**Exercise directions:** Return the records exactly, from the first line through the "[107,366,311,384] Apuestas a" line.

**Exercise materials:**

══════════════════════════════

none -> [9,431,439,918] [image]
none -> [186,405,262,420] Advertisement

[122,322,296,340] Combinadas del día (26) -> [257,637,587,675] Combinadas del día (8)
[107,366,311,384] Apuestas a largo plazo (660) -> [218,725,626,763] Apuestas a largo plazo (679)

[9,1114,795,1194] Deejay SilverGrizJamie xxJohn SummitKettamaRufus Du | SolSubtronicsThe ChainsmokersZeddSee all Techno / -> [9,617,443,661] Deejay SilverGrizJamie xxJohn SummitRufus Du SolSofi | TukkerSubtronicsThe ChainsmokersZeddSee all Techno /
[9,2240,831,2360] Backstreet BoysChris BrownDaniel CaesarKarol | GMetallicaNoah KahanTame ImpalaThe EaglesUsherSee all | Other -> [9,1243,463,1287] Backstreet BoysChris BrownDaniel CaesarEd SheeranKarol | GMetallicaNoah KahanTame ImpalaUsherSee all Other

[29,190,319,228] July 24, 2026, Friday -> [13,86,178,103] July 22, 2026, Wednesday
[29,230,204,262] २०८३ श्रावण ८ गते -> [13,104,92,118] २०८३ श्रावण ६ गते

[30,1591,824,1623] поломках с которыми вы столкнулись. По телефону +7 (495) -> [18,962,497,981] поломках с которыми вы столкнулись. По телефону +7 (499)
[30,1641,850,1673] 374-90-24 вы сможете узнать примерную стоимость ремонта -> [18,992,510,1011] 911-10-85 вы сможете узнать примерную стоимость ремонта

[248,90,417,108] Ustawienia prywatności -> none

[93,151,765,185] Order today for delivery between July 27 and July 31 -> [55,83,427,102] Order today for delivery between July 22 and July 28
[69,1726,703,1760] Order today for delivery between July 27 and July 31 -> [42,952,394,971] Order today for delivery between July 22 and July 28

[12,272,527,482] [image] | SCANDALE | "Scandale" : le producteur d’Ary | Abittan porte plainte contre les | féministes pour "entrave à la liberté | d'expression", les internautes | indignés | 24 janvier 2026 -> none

══════════════════════════════

**Answer space:**
none -> [9,431,439,918] [image]
none -> [186,405,262,420] Advertisement

[122,322,296,340] Combinadas del día (26) -> [257,637,587,675] Combinadas del día (8)
[107,366,311,384] Apuestas a largo plazo (660) -> [218,725,626,763] Apuestas a largo plazo (679)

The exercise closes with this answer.